Stored items from a collection:
══════
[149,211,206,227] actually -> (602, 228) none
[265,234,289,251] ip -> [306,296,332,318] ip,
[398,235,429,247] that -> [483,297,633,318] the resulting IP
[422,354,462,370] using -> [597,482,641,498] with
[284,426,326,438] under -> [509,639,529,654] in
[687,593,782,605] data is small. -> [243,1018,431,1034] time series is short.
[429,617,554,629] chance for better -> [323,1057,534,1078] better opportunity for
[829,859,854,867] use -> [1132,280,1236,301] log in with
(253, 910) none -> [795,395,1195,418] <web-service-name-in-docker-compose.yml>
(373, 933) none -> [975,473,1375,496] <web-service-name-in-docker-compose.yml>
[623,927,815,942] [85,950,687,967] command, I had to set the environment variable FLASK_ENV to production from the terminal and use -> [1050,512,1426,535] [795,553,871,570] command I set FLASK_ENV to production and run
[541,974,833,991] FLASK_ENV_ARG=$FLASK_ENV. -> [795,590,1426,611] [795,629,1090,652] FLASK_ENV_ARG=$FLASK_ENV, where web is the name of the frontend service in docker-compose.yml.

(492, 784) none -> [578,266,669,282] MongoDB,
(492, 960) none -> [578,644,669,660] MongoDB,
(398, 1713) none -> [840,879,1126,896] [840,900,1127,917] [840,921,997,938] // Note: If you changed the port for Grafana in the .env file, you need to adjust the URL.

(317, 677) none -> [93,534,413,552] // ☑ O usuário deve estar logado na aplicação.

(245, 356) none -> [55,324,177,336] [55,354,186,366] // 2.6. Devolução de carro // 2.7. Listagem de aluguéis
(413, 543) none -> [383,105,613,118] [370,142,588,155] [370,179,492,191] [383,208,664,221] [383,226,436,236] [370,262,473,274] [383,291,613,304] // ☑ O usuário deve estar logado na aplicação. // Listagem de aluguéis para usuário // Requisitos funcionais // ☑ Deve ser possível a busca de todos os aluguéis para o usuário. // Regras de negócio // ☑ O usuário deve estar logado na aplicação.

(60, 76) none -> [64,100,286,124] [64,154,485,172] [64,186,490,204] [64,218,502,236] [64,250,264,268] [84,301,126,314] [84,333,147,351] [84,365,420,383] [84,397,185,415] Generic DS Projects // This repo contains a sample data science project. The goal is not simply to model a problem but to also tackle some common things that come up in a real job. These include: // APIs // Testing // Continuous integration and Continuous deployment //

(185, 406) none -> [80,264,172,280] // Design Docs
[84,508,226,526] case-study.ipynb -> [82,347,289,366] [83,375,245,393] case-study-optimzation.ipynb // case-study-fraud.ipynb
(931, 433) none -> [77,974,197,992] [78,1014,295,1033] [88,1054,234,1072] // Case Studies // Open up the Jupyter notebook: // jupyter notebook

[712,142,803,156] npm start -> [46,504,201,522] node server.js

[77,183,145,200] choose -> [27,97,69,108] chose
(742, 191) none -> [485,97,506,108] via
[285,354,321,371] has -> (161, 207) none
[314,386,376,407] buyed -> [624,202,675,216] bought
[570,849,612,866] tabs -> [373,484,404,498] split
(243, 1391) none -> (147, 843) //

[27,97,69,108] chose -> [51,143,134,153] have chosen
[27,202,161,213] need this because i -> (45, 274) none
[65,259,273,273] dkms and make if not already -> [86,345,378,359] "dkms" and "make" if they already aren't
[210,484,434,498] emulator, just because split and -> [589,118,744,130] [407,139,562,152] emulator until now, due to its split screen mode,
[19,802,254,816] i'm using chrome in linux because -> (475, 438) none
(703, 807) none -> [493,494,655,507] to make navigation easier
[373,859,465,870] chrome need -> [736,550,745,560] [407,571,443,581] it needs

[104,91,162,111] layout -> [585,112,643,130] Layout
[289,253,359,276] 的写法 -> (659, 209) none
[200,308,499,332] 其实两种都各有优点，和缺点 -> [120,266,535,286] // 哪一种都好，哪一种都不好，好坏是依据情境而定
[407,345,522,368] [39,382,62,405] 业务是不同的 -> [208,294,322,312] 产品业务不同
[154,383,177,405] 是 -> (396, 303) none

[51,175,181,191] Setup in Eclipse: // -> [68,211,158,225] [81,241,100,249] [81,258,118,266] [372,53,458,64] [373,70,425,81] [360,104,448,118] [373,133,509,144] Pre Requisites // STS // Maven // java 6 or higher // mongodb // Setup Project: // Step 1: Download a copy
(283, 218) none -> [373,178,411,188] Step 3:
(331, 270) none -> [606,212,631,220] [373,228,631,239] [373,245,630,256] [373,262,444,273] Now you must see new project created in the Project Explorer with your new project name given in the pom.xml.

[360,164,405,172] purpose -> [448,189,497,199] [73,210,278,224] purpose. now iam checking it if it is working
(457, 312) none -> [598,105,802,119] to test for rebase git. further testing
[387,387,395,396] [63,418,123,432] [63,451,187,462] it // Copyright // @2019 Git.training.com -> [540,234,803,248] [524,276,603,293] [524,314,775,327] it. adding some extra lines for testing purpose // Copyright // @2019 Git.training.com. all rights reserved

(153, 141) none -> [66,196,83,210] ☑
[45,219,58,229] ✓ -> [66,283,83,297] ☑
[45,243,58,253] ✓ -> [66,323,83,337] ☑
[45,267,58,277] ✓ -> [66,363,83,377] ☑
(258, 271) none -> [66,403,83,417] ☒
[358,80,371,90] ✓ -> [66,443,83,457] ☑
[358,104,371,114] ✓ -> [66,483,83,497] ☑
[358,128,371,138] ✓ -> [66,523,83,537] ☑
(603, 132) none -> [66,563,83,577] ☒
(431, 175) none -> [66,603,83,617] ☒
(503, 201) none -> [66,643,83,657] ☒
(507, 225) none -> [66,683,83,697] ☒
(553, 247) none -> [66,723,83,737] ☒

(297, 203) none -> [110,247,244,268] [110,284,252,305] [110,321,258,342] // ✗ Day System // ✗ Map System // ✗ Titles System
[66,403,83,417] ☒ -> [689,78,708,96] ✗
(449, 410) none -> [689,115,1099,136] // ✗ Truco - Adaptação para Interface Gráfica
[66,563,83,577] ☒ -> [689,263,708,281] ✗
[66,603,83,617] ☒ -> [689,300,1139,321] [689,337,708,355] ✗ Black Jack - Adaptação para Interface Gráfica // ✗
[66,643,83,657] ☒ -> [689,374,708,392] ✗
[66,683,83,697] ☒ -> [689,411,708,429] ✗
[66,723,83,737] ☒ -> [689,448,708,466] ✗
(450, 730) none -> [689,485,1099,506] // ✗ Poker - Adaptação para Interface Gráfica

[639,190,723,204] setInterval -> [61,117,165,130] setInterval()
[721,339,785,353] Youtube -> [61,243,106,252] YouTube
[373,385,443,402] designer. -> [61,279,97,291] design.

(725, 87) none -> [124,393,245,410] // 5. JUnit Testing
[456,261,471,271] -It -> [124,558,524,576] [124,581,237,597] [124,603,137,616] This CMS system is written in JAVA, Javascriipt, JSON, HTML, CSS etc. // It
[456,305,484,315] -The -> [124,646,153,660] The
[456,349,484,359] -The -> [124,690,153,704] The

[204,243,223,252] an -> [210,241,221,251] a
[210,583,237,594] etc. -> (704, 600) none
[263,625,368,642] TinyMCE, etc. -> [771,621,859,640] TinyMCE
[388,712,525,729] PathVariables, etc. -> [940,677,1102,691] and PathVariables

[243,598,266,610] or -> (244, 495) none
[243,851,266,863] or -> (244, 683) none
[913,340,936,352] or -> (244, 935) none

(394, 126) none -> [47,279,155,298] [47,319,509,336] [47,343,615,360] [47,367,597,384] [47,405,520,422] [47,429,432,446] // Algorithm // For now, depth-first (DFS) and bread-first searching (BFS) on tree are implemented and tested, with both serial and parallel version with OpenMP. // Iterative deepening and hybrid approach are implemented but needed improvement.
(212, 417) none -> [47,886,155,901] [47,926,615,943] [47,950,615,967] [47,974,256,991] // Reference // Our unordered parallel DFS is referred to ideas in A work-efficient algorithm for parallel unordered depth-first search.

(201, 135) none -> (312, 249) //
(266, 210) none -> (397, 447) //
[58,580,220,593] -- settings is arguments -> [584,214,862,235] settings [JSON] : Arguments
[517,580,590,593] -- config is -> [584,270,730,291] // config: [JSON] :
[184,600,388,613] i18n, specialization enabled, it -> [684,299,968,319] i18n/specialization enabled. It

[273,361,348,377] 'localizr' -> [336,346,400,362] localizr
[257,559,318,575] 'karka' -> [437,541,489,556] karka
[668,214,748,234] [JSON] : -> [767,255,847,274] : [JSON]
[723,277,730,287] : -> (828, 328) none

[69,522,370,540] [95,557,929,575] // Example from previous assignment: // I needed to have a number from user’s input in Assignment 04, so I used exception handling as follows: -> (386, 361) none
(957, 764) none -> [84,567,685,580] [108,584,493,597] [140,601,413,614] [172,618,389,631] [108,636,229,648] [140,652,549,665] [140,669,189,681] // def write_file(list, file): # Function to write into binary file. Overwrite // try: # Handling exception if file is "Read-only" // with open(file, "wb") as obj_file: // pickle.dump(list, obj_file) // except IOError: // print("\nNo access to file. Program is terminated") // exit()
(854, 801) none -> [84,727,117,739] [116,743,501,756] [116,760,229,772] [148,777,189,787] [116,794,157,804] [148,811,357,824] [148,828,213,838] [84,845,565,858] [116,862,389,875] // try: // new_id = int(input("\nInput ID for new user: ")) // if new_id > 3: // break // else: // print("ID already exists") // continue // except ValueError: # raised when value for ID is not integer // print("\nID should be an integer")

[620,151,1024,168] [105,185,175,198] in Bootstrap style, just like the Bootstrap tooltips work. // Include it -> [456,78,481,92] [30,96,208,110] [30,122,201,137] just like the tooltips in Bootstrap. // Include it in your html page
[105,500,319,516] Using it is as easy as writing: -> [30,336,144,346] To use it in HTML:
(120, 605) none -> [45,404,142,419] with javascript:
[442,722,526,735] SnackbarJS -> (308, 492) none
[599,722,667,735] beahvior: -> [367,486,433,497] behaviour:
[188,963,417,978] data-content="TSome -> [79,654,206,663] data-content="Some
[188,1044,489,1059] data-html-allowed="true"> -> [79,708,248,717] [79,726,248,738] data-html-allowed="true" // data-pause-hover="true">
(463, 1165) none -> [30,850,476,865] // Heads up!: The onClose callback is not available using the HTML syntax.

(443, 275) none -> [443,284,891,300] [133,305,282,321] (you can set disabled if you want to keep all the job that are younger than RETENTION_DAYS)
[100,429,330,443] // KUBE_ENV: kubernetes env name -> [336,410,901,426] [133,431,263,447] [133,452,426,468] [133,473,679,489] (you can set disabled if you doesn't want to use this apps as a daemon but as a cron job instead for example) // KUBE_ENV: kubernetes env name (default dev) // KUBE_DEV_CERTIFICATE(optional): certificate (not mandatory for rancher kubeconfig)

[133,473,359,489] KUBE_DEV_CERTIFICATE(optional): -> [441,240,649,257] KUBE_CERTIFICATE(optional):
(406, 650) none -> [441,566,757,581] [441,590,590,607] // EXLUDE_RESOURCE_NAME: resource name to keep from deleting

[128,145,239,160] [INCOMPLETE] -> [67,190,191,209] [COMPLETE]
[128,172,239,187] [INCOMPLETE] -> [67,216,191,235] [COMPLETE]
══════
* **TASK INSTRUCTIONS**
Starting at the line that has "(931, 433) none" and ending at the line that has "[77,183,145,200] choose ->", please write out the lines above exactly, leaving out all others.

* **SOLUTION TO THE PROBLEM**
(931, 433) none -> [77,974,197,992] [78,1014,295,1033] [88,1054,234,1072] // Case Studies // Open up the Jupyter notebook: // jupyter notebook

[712,142,803,156] npm start -> [46,504,201,522] node server.js

[77,183,145,200] choose -> [27,97,69,108] chose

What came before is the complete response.